Section 2. ELECTIONS.
An Election shall be held every three (3) years to elect a President
and Directors who shall hold office during their term and until
their successors are elected.
Elections shall be held every third year at such time as the Board
of Directors determines.
At least sixty (60) days before the general nominating meeting called
for the purpose of receiving nominations for President and Directors,
the President, with the advice and consent of the Board, shall appoint
a Nominating Committee consisting of no less than three (3) members
for the purpose of making nominations, receiving suggestions and
nominations from the membership. The Nominating Committee will,
as a matter of courtesy, invite incumbents to run for office. The
Nominating Committee shall hold one or more meetings of the Nominating
Committee, one of which must be before the general nominating meeting.
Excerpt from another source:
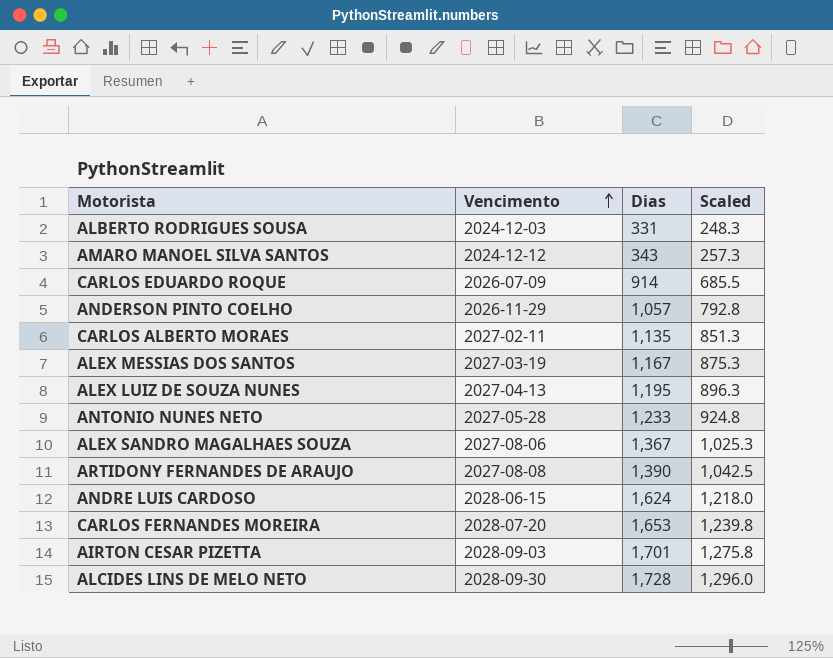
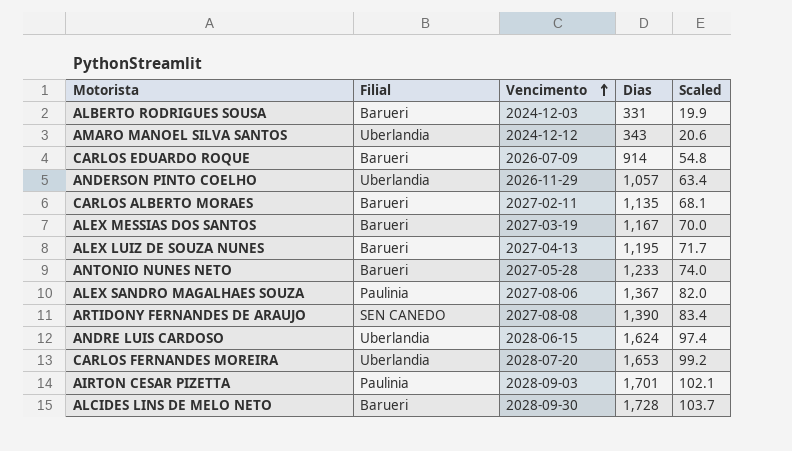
column Filial | position: none -> 2
column Scaled | formula: [Dias] * 0.75 -> [Dias] * 0.06

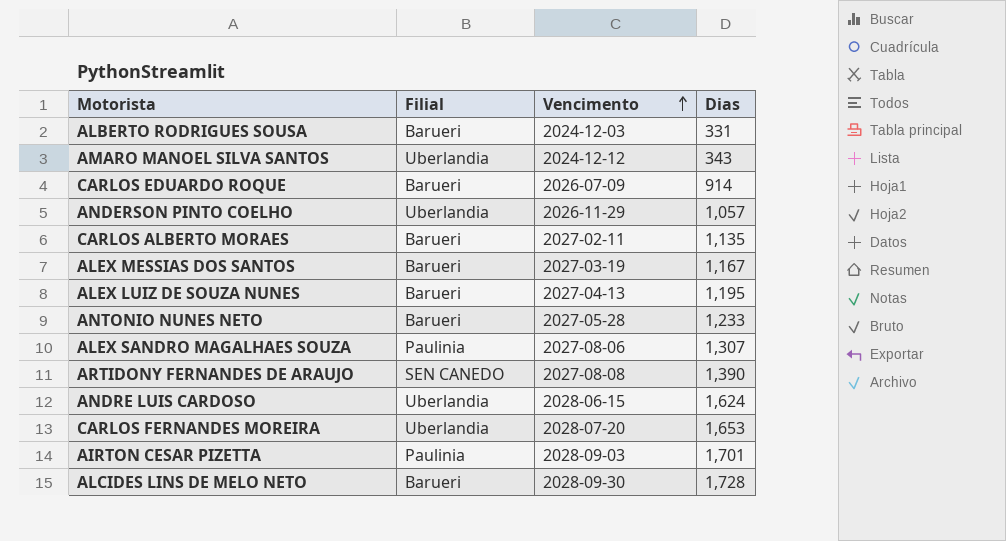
column Scaled | formula: [Dias] * 0.06 -> none
ALEX SANDRO MAGALHAES SOUZA | Dias: 1,367 -> 1,307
The Nominating Committee shall hold a general nominating meeting
to receive nominations from the floor, nominating petitions and
to announce its nominations. When more than one general nominating
meeting is held, the date of the last general nominating meeting
shall be deemed the date of each candidates nomination. The
Nominating Committee shall neither make nor accept any nominations
after adjournment of the last general nominating meeting. And
There shall be at least one general nominating meeting at a track
considered to be a major track. There must be at least fifty (50)
members of the Association present at said meeting to constitute
a quorum. Those members present shall sign a list evidencing their
presence. Nominations by the Nominating Committee shall not require
seconds. A nomination from the floor will be accepted if it receives
the endorsement of not less than three (3) Members present at the
meeting, including the nominator and two (2) seconds.
Section 3. CANDIDATES AND ELECTIONEERING.
The Secretary-Treasurer shall notify each candidate of his nomination
by certified mail as soon after the nominating meeting as possible.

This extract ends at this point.